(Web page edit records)
·····
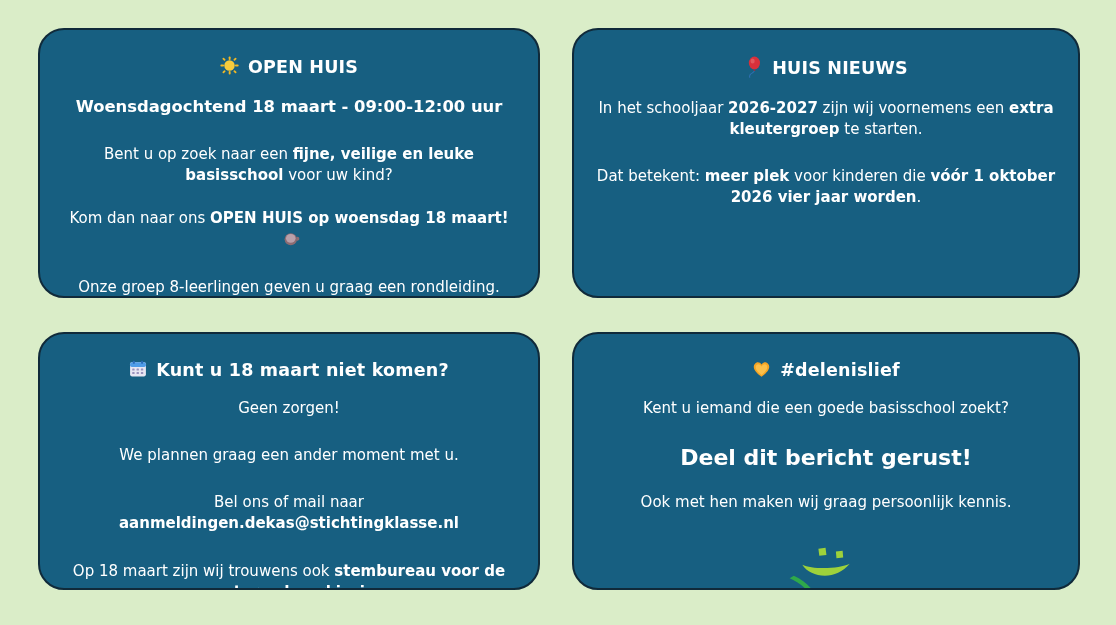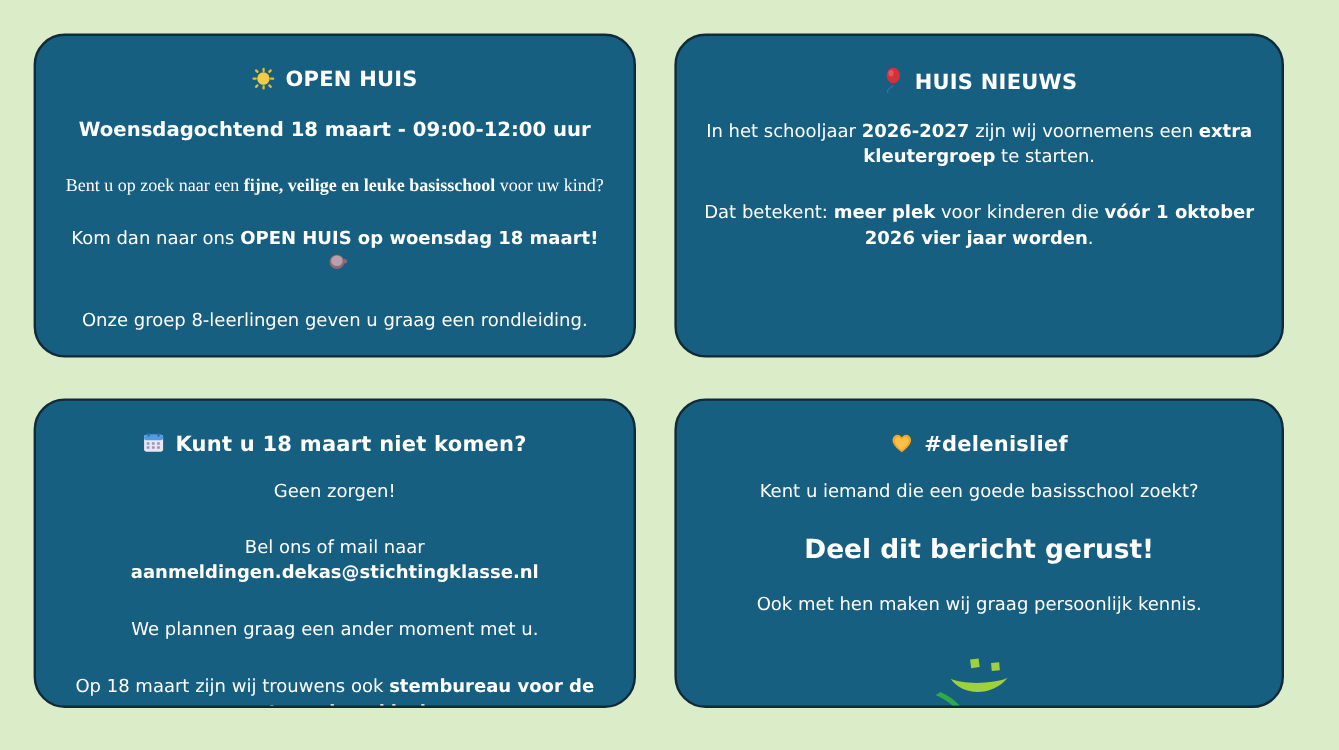"OPEN HUIS" .board { padding: 28px 36px 29px 28px -> 28px 36px 29px 38px }
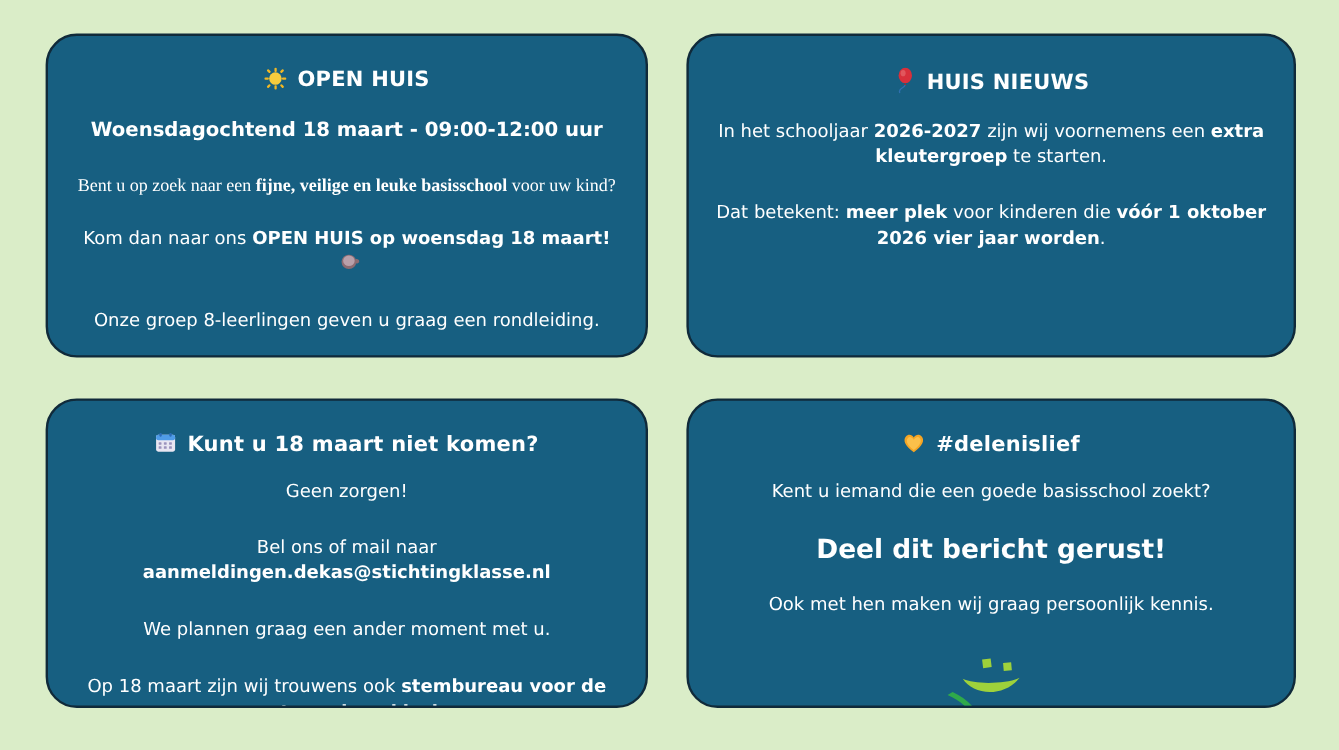"Bent u op zoek naar" .gap-md { font-family: Liberation Serif, serif -> none }
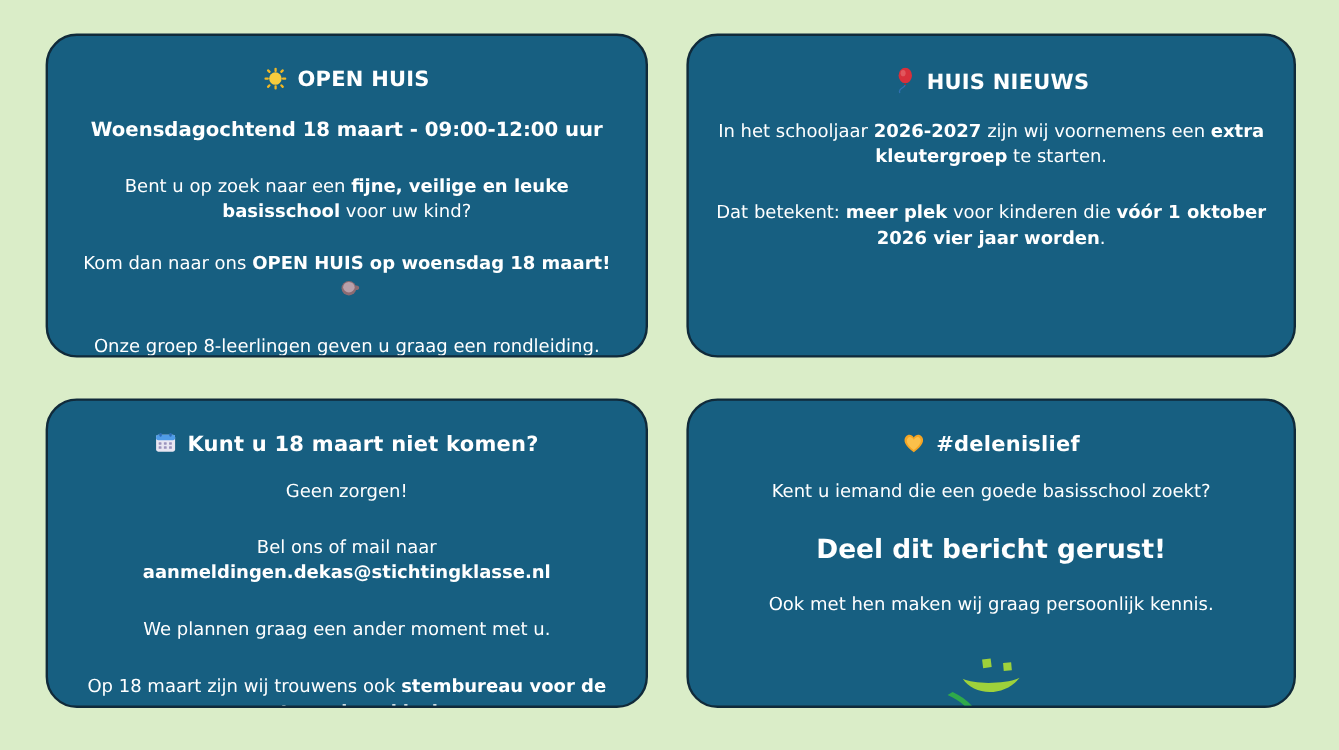"Bel ons of mail naar" div.para { order: before "We plannen graag een ander" -> after "We plannen graag een ander" }
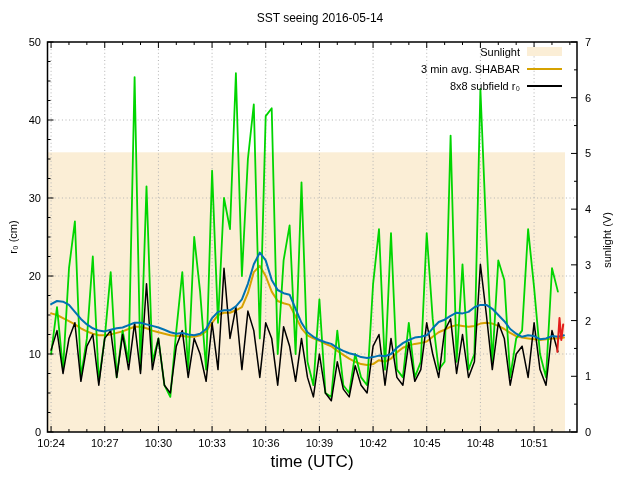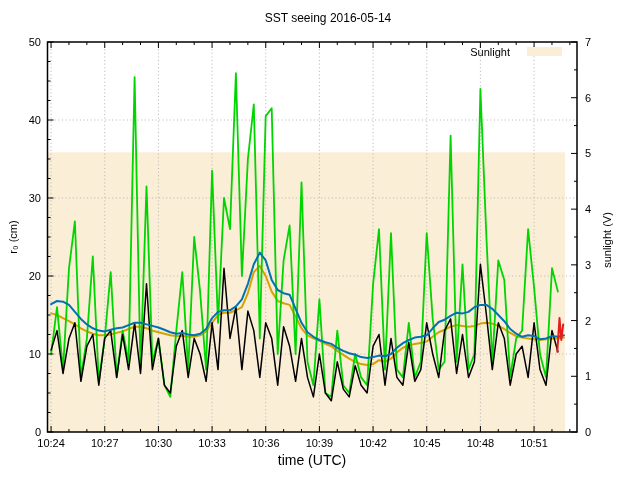"SST seeing 2016-05-14" .title { left: 328px -> 320px }
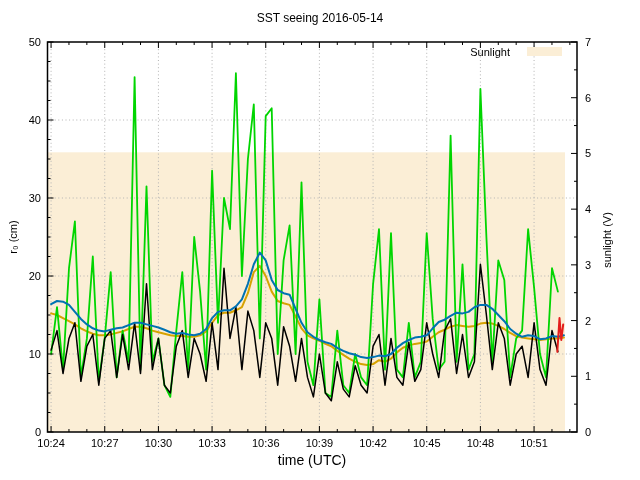"Sunlight" .legend-row { gap: 17px -> 7px }
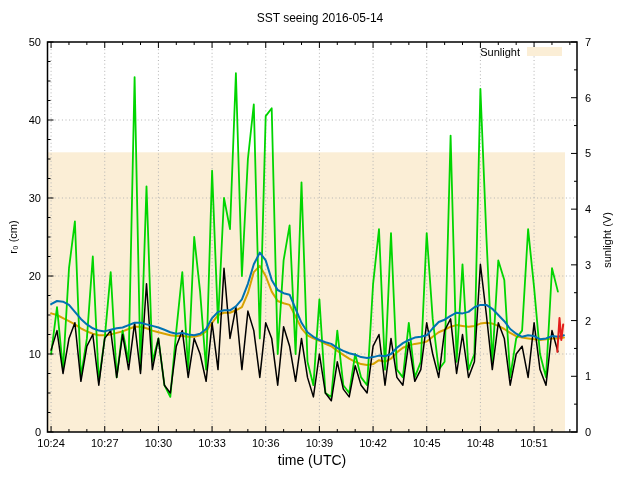"3 min avg. SHABAR" div.legend-row { html: none -> <div> <span>3 min avg. SHABAR</span> <span></span> </div> }
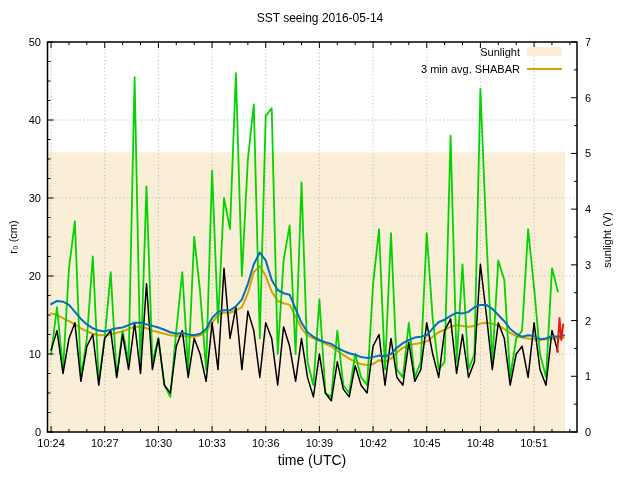"8x8 subfield r₀" div.legend-row { html: none -> <div> <span>8x8 subfield r₀</span> <span></span> </div> }
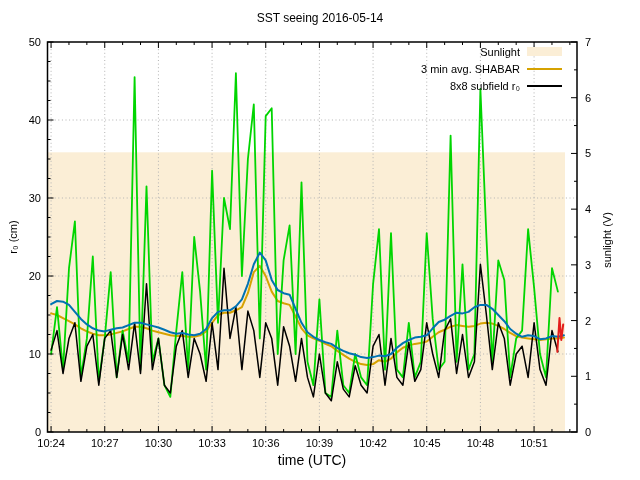"time (UTC)" .xlabel { font-size: 14px -> 17px }
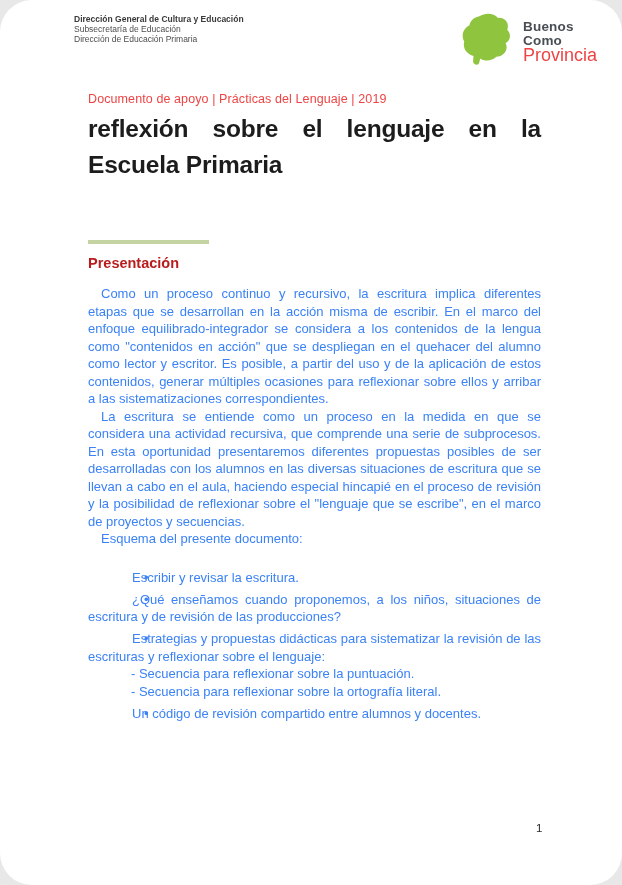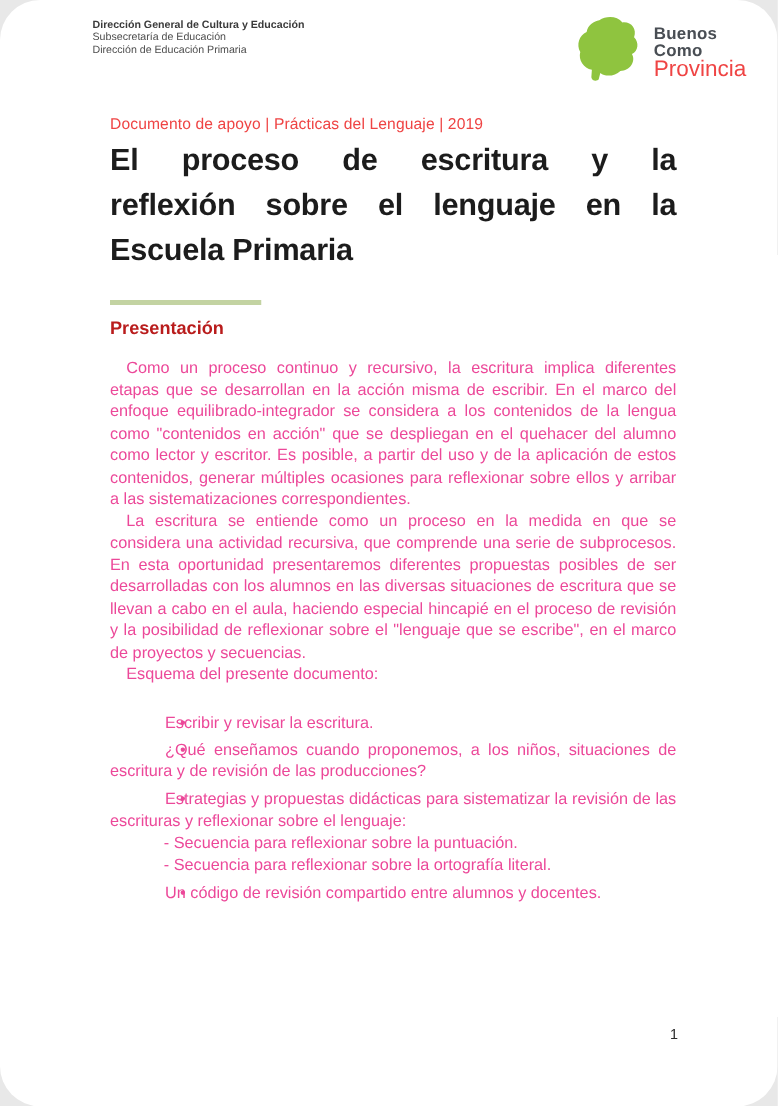"El proceso de escritura y" span.title-line { html: <span>El proceso de escritura y la</span> -> none }
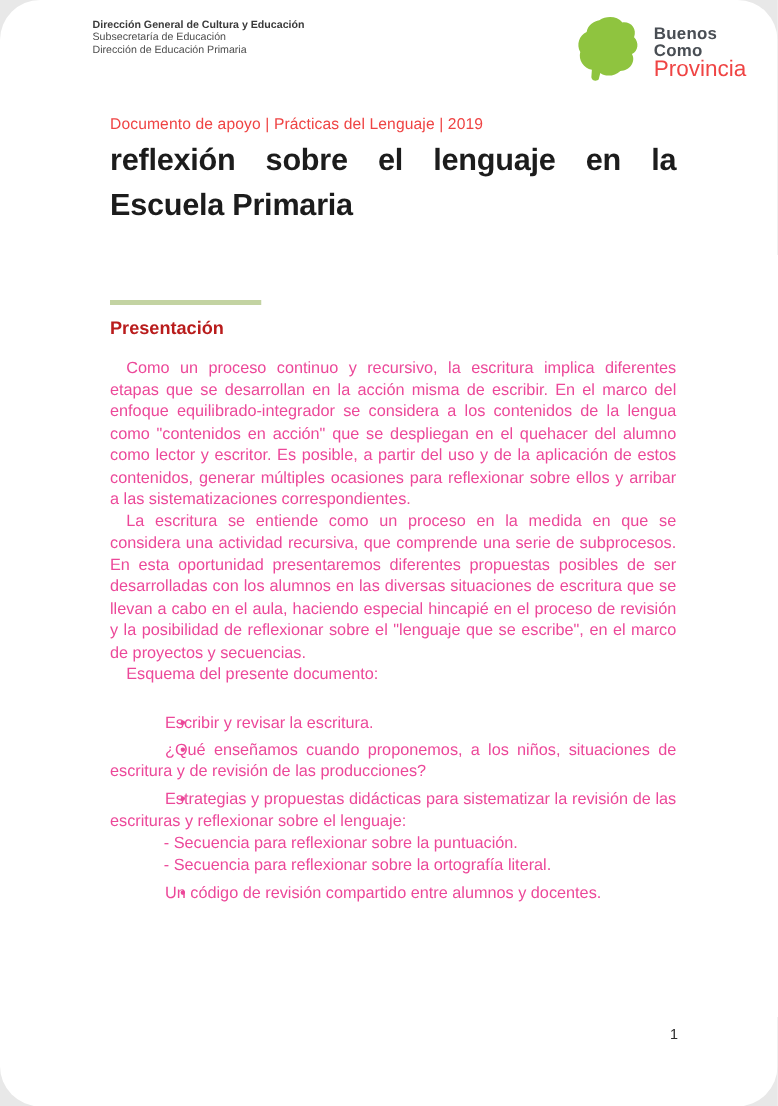"Como un proceso continuo y" .body-text { color: #ec4899 -> #3b82f6 }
·····
:: Try it ::
Omit all pictures, and repeat exactly the lines from the line containing "ons of mail" through the end of the data.

:: Exercise result ::
"Bel ons of mail naar" div.para { order: before "We plannen graag een ander" -> after "We plannen graag een ander" }
"SST seeing 2016-05-14" .title { left: 328px -> 320px }
"Sunlight" .legend-row { gap: 17px -> 7px }
"3 min avg. SHABAR" div.legend-row { html: none -> <div> <span>3 min avg. SHABAR</span> <span></span> </div> }
"8x8 subfield r₀" div.legend-row { html: none -> <div> <span>8x8 subfield r₀</span> <span></span> </div> }
"time (UTC)" .xlabel { font-size: 14px -> 17px }
"El proceso de escritura y" span.title-line { html: <span>El proceso de escritura y la</span> -> none }
"Como un proceso continuo y" .body-text { color: #ec4899 -> #3b82f6 }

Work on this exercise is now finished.